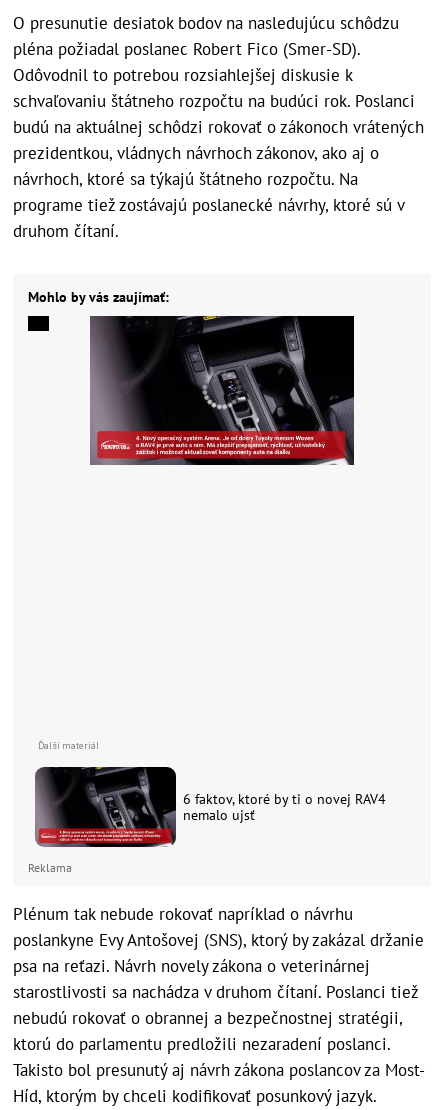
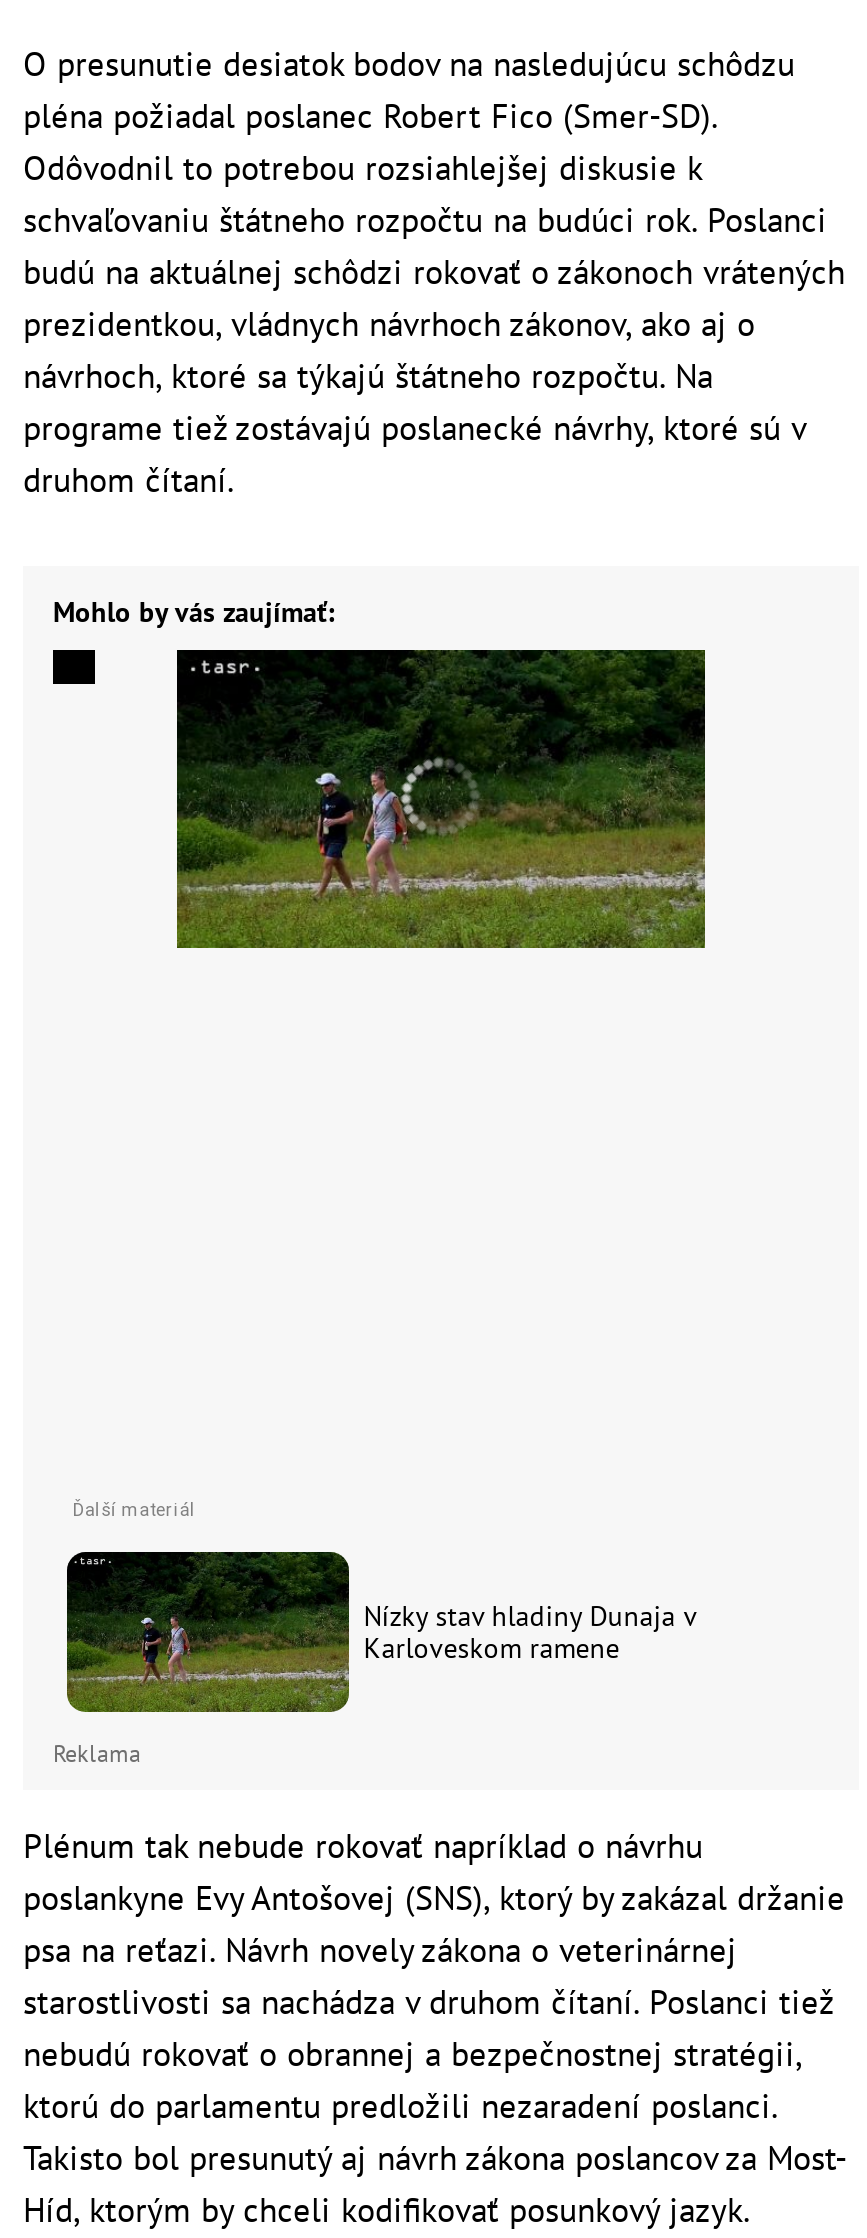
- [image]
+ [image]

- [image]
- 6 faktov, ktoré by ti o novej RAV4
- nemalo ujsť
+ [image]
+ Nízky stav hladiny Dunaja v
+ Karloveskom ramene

# # # # # # #

[Task statement] Everything from the line containing "hladiny Dunaja v" to the end of the records must be written out exactly; include both of those lines and no others.

[Solution to the exercise]
+ Nízky stav hladiny Dunaja v
+ Karloveskom ramene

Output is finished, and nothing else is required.